If you ask me what the most persistent issue in embedded development is, I would say just two words: interrupts. Especially in STM32, if the interrupt priorities are not configured correctly, the system may appear normal on the surface, but underneath it is a complete mess.
The loss we experienced was a vivid example.
It was a visual inspection project running on the STM32F427, using DCMI to connect a CMOS image sensor with low resolution, QVGA, and a low frame rate of about ten frames per second. We used DMA with double buffering to capture images, and then performed grayscale analysis and edge detection in the main loop to determine product quality.
In the initial phase of deployment, everything went smoothly; the image stream was intact, and the detection accuracy was close to 99%. But on the day the customer officially started production, problems arose.
The customer reported that the system sometimes missed detecting products, especially when the production line was running fast, leading to good products being misclassified as NG and directly removed by the robotic arm. In just one morning, hundreds of good items were packed and thrown away. The customer was furious, stating that if this continued, over a million orders would be lost.

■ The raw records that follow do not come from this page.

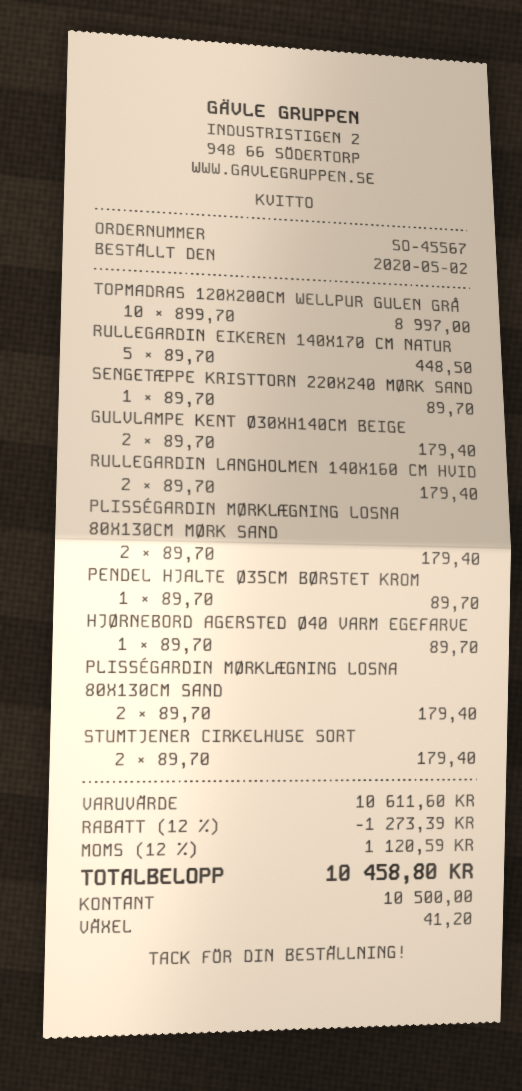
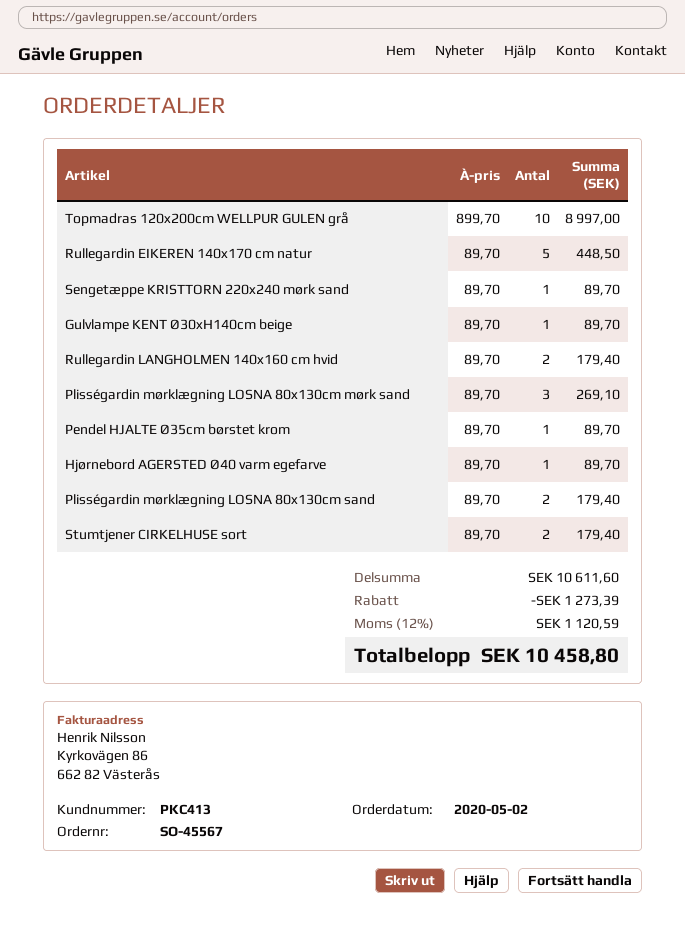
GULVLAMPE KENT Ø30XH140CM BEIGE: 2 x 89.70 = 179.40 -> 1 x 89.70 = 89.70
PLISSÉGARDIN MØRKLÆGNING LOSNA 80X130CM MØRK SAND: 2 x 89.70 = 179.40 -> 3 x 89.70 = 269.10

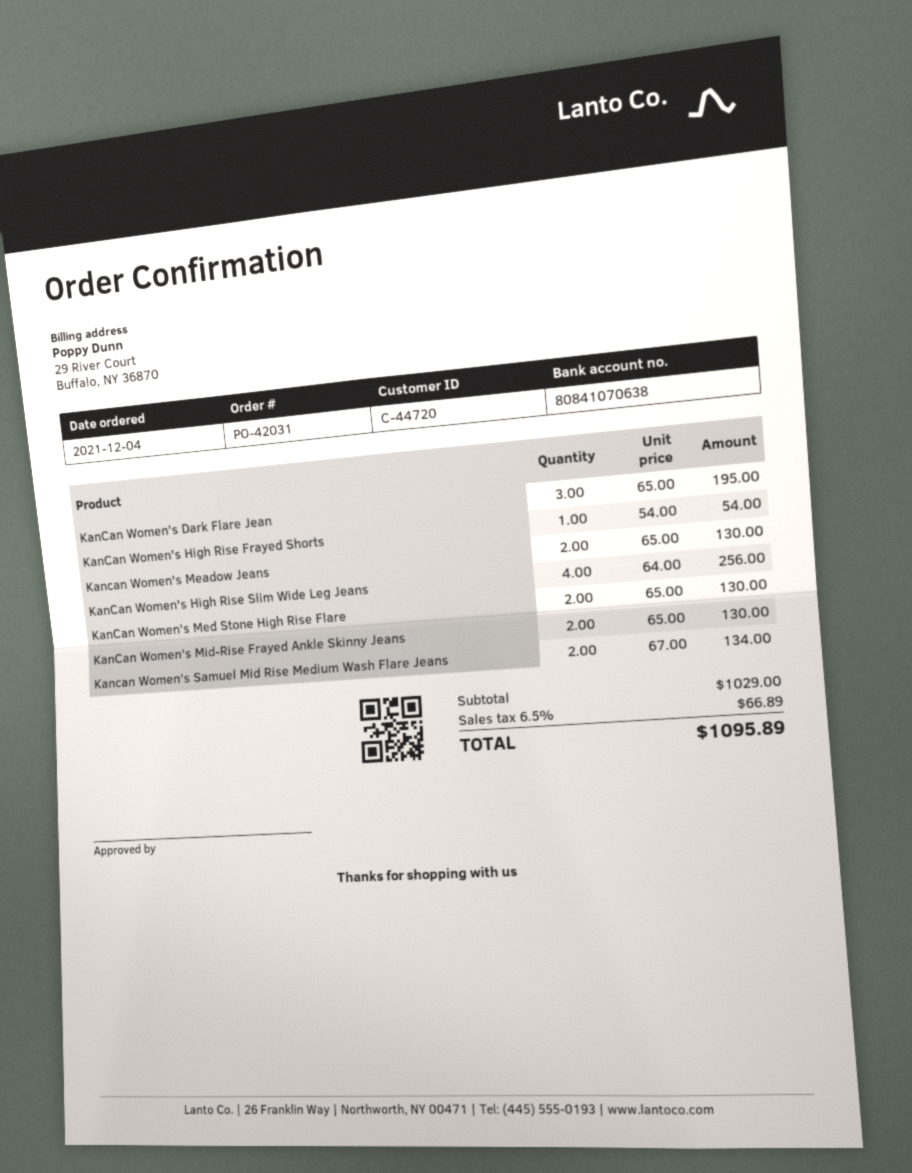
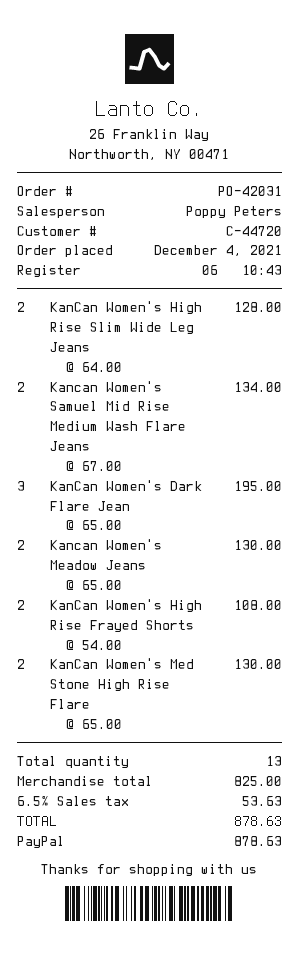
KanCan Women's High Rise Frayed Shorts: 1 x 54.00 = 54.00 -> 2 x 54.00 = 108.00
KanCan Women's High Rise Slim Wide Leg Jeans: 4 x 64.00 = 256.00 -> 2 x 64.00 = 128.00
KanCan Women's Mid-Rise Frayed Ankle Skinny Jeans: 2 x 65.00 = 130.00 -> none
subtotal: 1029.00 -> 825.00
tax: 6.5% = 66.89 -> 6.5% = 53.63
total: 1095.89 -> 878.63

We were also panicking. The camera was able to capture images, DMA was triggering normally, and the image processing algorithm had not changed; how could we start missing detections?
Initially, we suspected that the image processing speed was insufficient or that DMA was not configured for double buffering. However, after thorough investigation, we found that: DMA was enabled, double buffering was fine, and data was indeed written to both buffers.
But sometimes, the image data contained remnants of the previous frame in the latter half, while the first half was from the new frame. This is a typical case of inter-frame cross-contamination.
We then realized that the issue was not with DMA itself, but with the timing of the DCMI frame interrupt and the DMA transfer interrupt.
Specifically, both the DCMI frame start (VSYNC) interrupt and the DMA transfer complete interrupt were managed by NVIC for interrupt priority. However, we made a fundamental mistake:
We set the DCMI frame interrupt to a lower priority, while setting the interrupts for peripherals like UART, SPI, and USB to higher priorities.
The result was that on a high-speed production line, just as the system finished receiving a frame of image data and was ready to process it, the DCMI frame start interrupt had not yet cleared its flag and was suppressed by the USB and SPI interrupts. DMA then began writing the next frame of data, causing the previous frame to be partially overwritten before it was fully processed.
This is a classic case of interrupt priority preemption failure: the critical interrupt could not be processed, DMA continued blindly, data was contaminated, and images were missed.
We quickly adjusted the NVIC configuration, raising the priority of the DCMI frame start interrupt so that it could preempt other non-critical interrupts, and ensured that the DMA interrupt execution time was kept as short as possible.
HAL_NVIC_SetPriority(DCMI_IRQn, 0, 0); // Highest priority
HAL_NVIC_SetPriority(DMA2_Stream1_IRQn, 1, 0);
At the same time, we optimized the DMA configuration and enabled the double buffering mechanism:
hdma_dcmi.Init.DoubleBufferMode = ENABLE;
hdma_dcmi.Init.Memory0BaseAddr = (uint32_t)frameBuffer1;
hdma_dcmi.Init.Memory1BaseAddr = (uint32_t)frameBuffer2;
This way, while processing the previous frame, the next frame can be captured, eliminating the overwriting issue, and the main loop only processes frame data marked as “complete”.
Finally, we added frame number identification and CRC verification to ensure a quick validation of frame integrity before processing.
After reprogramming the system, it ran continuously for 48 hours without any missed detections.
The customer’s production line was restored, and we managed to save face. However, that weekend, I hardly slept for an hour, constantly replaying the interrupt priority configuration in my mind: who can preempt whom, who cannot be interrupted, and which sections of code must disable interrupts…
We did not incur financial losses from this incident, but we almost lost the customer. The lesson was very clear:
- The NVIC priority design in STM32 is very intricate; do not mess with default values.
- The data link of the visual system from acquisition to processing must be fully controllable and preemptible.
- DMA double buffering is not an “advanced feature”; it is a necessary safety mechanism.
Now, when I guide new colleagues in writing interrupt programs, the first question is not “Have you written your interrupt function?” but:
“Do you know if this code can be interrupted? Will there be issues if it is interrupted?”
Interrupts are not to be trifled with; if you do, you must take full responsibility. If you do not preempt it, it will take away the life of your entire production line.